* Task directions *
Nothing but the pictures should be left out when you copy the records exactly.

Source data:

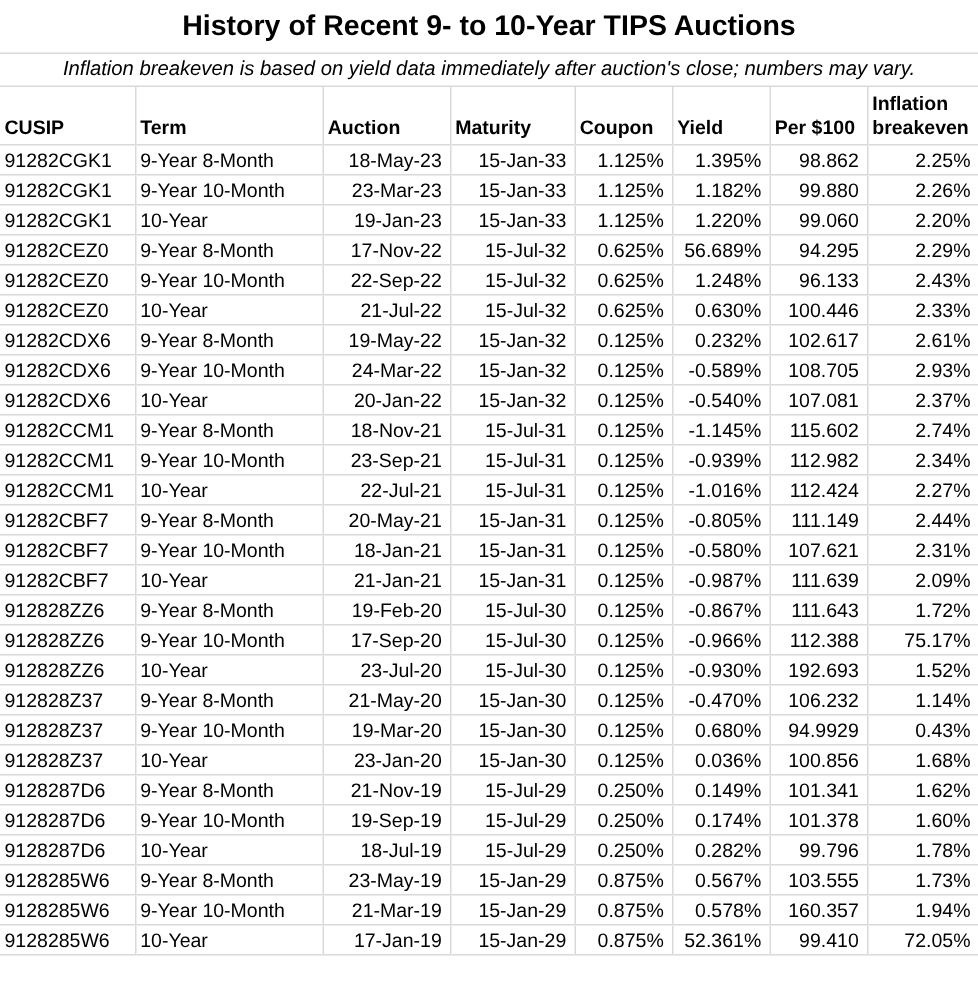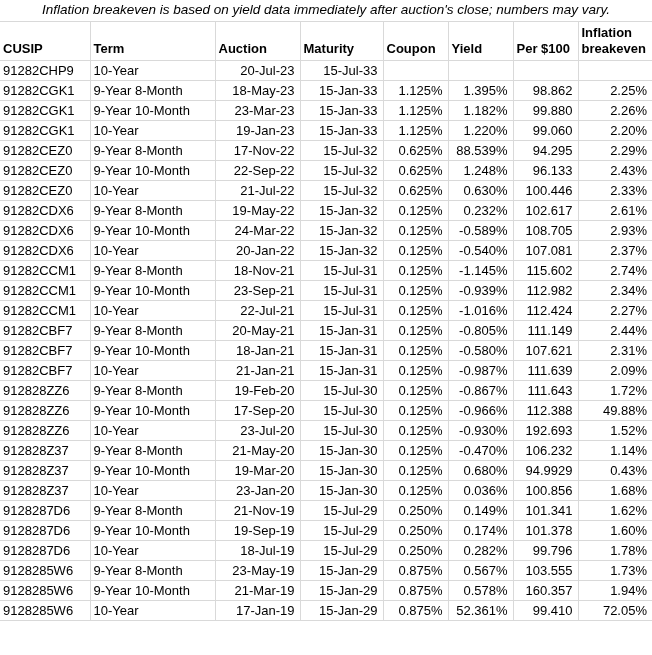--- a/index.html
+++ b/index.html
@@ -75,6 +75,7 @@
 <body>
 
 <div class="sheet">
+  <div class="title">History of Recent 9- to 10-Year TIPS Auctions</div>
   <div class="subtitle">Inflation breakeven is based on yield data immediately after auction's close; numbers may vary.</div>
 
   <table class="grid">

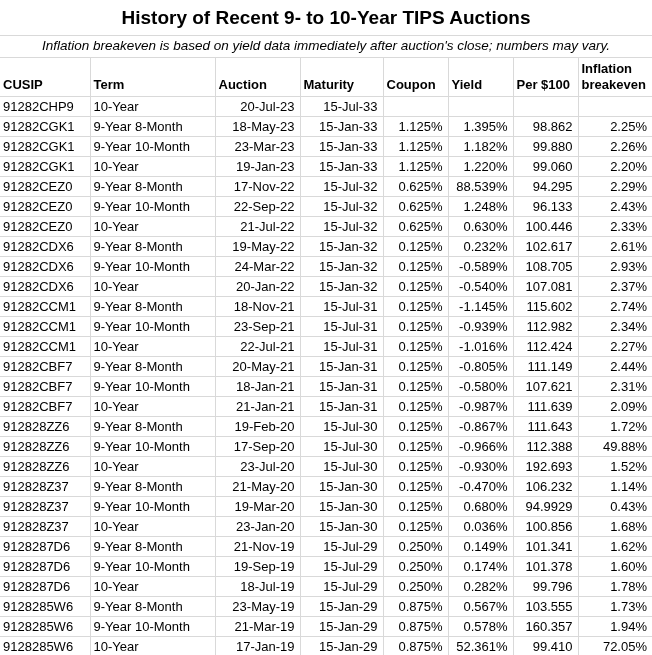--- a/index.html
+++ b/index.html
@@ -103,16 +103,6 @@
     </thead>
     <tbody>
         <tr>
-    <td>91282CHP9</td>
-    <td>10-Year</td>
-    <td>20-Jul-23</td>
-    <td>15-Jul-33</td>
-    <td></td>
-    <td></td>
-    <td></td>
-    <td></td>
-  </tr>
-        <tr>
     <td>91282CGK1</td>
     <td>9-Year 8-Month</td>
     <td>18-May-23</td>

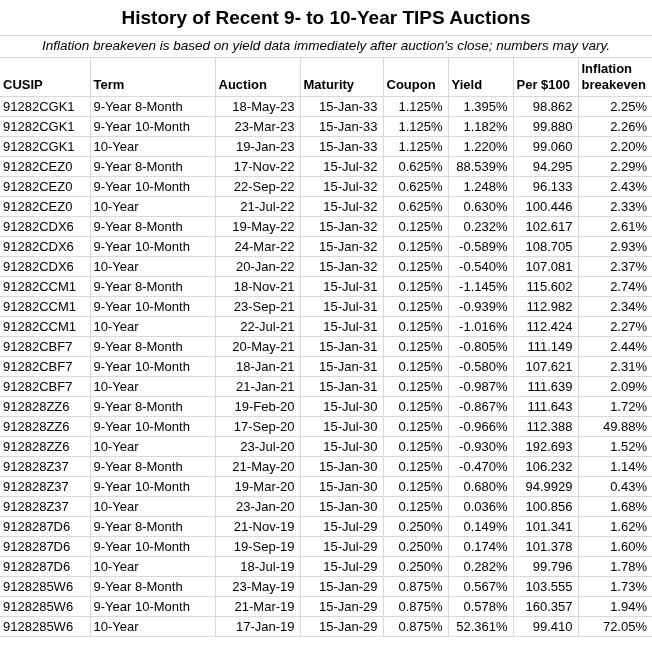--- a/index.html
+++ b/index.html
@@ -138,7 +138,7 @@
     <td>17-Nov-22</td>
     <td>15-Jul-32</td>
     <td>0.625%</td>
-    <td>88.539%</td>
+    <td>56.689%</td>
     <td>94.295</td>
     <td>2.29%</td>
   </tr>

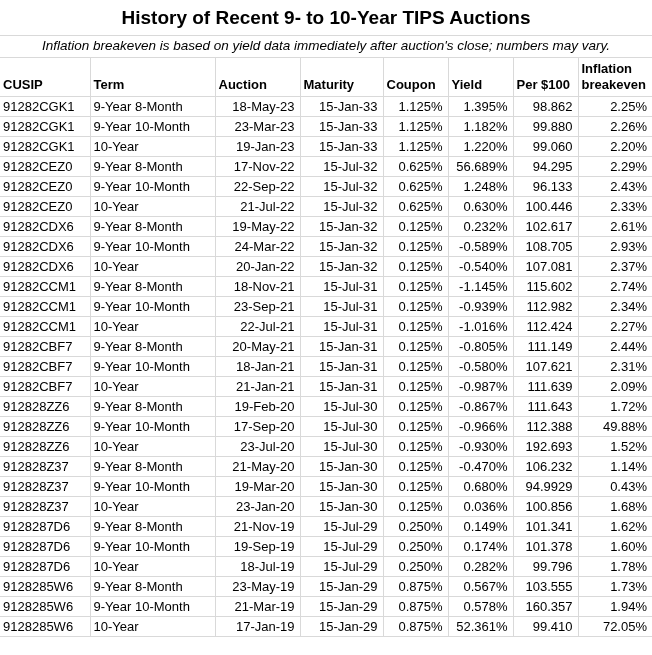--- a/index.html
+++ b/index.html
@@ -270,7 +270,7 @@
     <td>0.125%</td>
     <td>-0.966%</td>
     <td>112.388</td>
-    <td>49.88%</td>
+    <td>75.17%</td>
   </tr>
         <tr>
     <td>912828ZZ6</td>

* Task solution *
--- a/index.html
+++ b/index.html
@@ -75,6 +75,7 @@
 <body>
 
 <div class="sheet">
+  <div class="title">History of Recent 9- to 10-Year TIPS Auctions</div>
   <div class="subtitle">Inflation breakeven is based on yield data immediately after auction's close; numbers may vary.</div>
 
   <table class="grid">

--- a/index.html
+++ b/index.html
@@ -103,16 +103,6 @@
     </thead>
     <tbody>
         <tr>
-    <td>91282CHP9</td>
-    <td>10-Year</td>
-    <td>20-Jul-23</td>
-    <td>15-Jul-33</td>
-    <td></td>
-    <td></td>
-    <td></td>
-    <td></td>
-  </tr>
-        <tr>
     <td>91282CGK1</td>
     <td>9-Year 8-Month</td>
     <td>18-May-23</td>

--- a/index.html
+++ b/index.html
@@ -138,7 +138,7 @@
     <td>17-Nov-22</td>
     <td>15-Jul-32</td>
     <td>0.625%</td>
-    <td>88.539%</td>
+    <td>56.689%</td>
     <td>94.295</td>
     <td>2.29%</td>
   </tr>

--- a/index.html
+++ b/index.html
@@ -270,7 +270,7 @@
     <td>0.125%</td>
     <td>-0.966%</td>
     <td>112.388</td>
-    <td>49.88%</td>
+    <td>75.17%</td>
   </tr>
         <tr>
     <td>912828ZZ6</td>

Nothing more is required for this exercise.